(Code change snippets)

★ ★ ★ ★

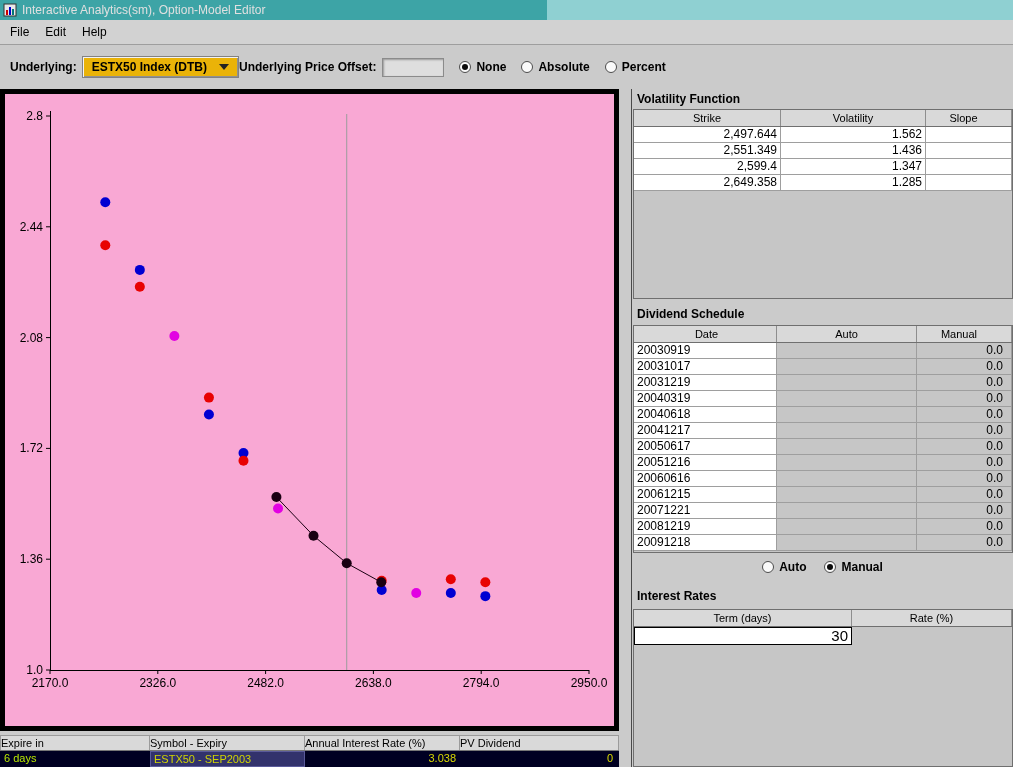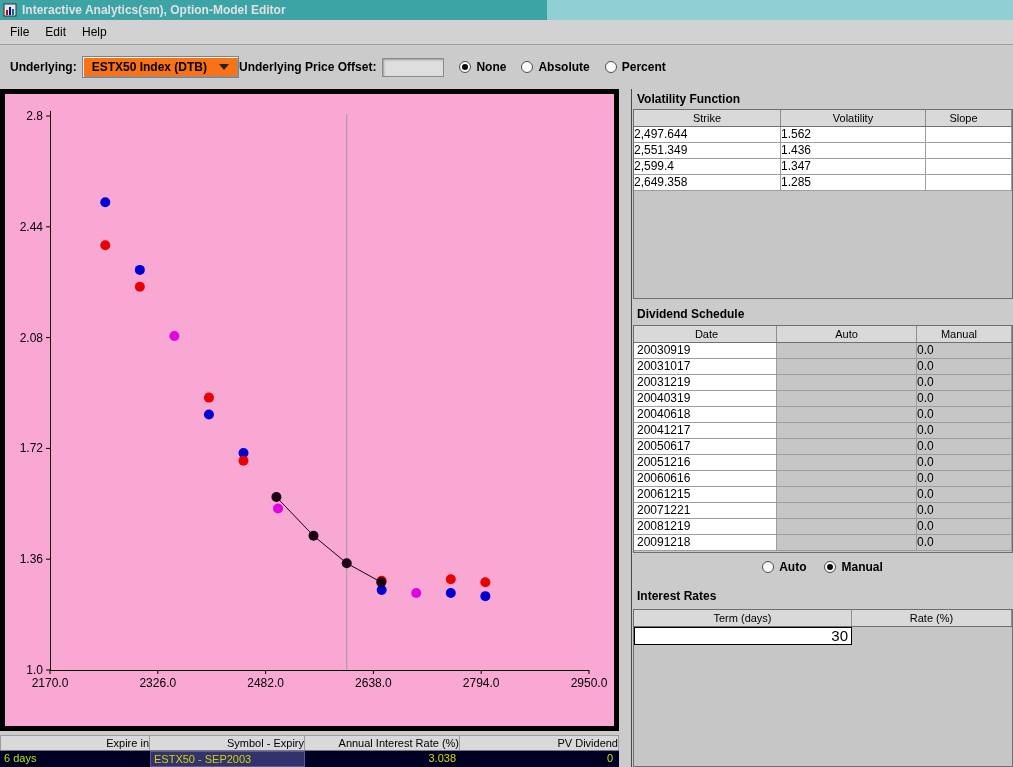--- a/index.html
+++ b/index.html
@@ -2,51 +2,51 @@
 <html><head>
 <meta charset="utf-8">
 <style>
   *{margin:0;padding:0;box-sizing:border-box}
   html,body{width:1013px;height:767px}
   body{font-family:"Liberation Sans",sans-serif;background:#cbcbcb;position:relative;overflow:hidden;font-size:12px;color:#000}
 
   
   .titlebar{height:20px;background:#8fd0d2;display:flex;align-items:center}
   .titlebar-left{width:547px;height:100%;background:#3da4a6;display:flex;align-items:center;padding-left:3px;gap:5px}
-  .title{color:#e0e0e0;font-weight:bold;font-size:12px;white-space:nowrap}
+  .title{color:#e0e0e0;font-weight:normal;font-size:12px;white-space:nowrap}
 
   
   .menubar{height:25px;background:#d2d2d2;display:flex;align-items:center;padding-left:2px;border-bottom:1px solid #9e9e9e}
   .menu-item{font-weight:normal;font-size:12px;padding:2px 8px;cursor:default}
 
   
   .toolbar{height:44px;background:#cbcbcb;display:flex;align-items:center;padding-left:10px}
   .lbl{font-weight:bold;white-space:nowrap}
-  .combo{height:22px;margin-left:5px;background:#f97316;border:1px solid #828282;
+  .combo{height:22px;margin-left:5px;background:#eab308;border:1px solid #828282;
          box-shadow:inset 1px 1px 0 #f2f2f2, inset -1px -1px 0 #909090;
          display:flex;align-items:center;padding:0 9px;gap:12px;font-weight:bold;cursor:default}
   .combo-arrow{width:0;height:0;border-left:5px solid transparent;border-right:5px solid transparent;border-top:6px solid #222}
   .offset-label{}
   .offset-input{width:62px;height:19px;margin-left:6px;background:#dedede;border:1px solid #8b8b8b;
                 box-shadow:inset 1px 1px 2px #9a9a9a;font-size:12px;padding:0 3px;font-family:"Liberation Sans",sans-serif}
   .tb-radio{display:flex;align-items:center;margin-left:15px;gap:5px}
   .radio{width:12px;height:12px;border-radius:50%;background:#fafafa;border:1px solid #4c4c4c;position:relative;flex:none;cursor:default}
   .radio.on::after{content:"";position:absolute;left:2px;top:2px;width:6px;height:6px;border-radius:50%;background:#0a0a0a}
   .radio-label{font-weight:bold}
 
   
   .main{position:absolute;top:89px;left:0;right:0;bottom:0;display:flex}
   .left-panel{width:619px;display:flex;flex-direction:column}
   .chart-wrap{height:745px;background:#f9a8d4;border:5px solid #000000}
   svg text.tick{font-family:"Liberation Sans",sans-serif;font-size:12px;fill:#000}
 
   
   .exp-gap{height:5px}
   .exp-header{display:flex;height:16px;background:#d9d9d9;border-top:1px solid #9b9b9b;border-bottom:1px solid #777}
-  .exp-h{font-size:11px;text-align:right;line-height:14px;border-right:1px solid #9b9b9b;overflow:hidden;white-space:nowrap}
+  .exp-h{font-size:11px;text-align:left;line-height:14px;border-right:1px solid #9b9b9b;overflow:hidden;white-space:nowrap}
   .exp-h:first-child{border-left:1px solid #9b9b9b}
   .w1{width:150px}.w2{width:155px}.w3{width:155px}.w4{flex:1}
   .exp-row{display:flex;height:16px;background:#000022}
   .exp-cell{font-size:11px;line-height:15px;overflow:hidden;white-space:nowrap}
   .exp-expire{color:#b9e800;padding-left:4px}
   .exp-symbol{background:#32326c;color:#cfd400;padding-left:3px;border:1px solid #5a5a9a}
   .exp-rate{color:#d9d900;text-align:right;padding-right:4px}
   .exp-pv{color:#d9d900;text-align:right;padding-right:6px}
   .exp-fill{flex:1;background:#000016}
 
@@ -60,21 +60,21 @@
   .ir-title{top:500px}
   .scrollpane{position:absolute;left:1px;right:0;background:#c6c6c6;border:1px solid #6f6f6f;overflow:hidden}
   .vf-pane{top:20px;height:190px}
   .ds-pane{top:236px;height:228px}
   .ir-pane{top:520px;bottom:0}
   .thead{display:flex;height:17px;background:#d9d9d9;border-bottom:1px solid #6f6f6f}
   .th{font-size:11px;text-align:center;line-height:16px;border-right:1px solid #8e8e8e;overflow:hidden;white-space:nowrap}
   .th.right{text-align:center;padding-right:10px}
   .trow{display:flex;height:16px;background:#fff}
   .tcell{font-size:12px;line-height:15px;border-right:1px solid #9e9e9e;border-bottom:1px solid #9e9e9e;overflow:hidden;white-space:nowrap}
-  .num{padding-right:3px}
+  .num{text-align:right;padding-right:3px}
   .gray{background:#c6c6c6}
   .c-strike{width:147px}.c-vol{width:145px}.c-slope{flex:1}
   .c-date{width:143px;padding-left:3px}.c-auto{width:140px}.c-manual{flex:1;padding-right:8px}
   .mode-radios{position:absolute;top:470px;left:0;right:0;display:flex;justify-content:center;gap:18px;align-items:center;height:16px}
   .mode-radio{display:flex;align-items:center;gap:5px}
   .ir-row{display:flex;height:18px}
   .term-editor{width:218px;background:#fff;border:1px solid #000;font-size:15px;text-align:right;padding-right:3px;line-height:15px;overflow:hidden}
   .c-rate-empty{flex:1}
 </style>
 </head>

★ ★ ★ ★

* Required work:
Please go line by line through the records above, copying each one that holds the string "normal".

* Task output:
+  .title{color:#e0e0e0;font-weight:normal;font-size:12px;white-space:nowrap}
   .menu-item{font-weight:normal;font-size:12px;padding:2px 8px;cursor:default}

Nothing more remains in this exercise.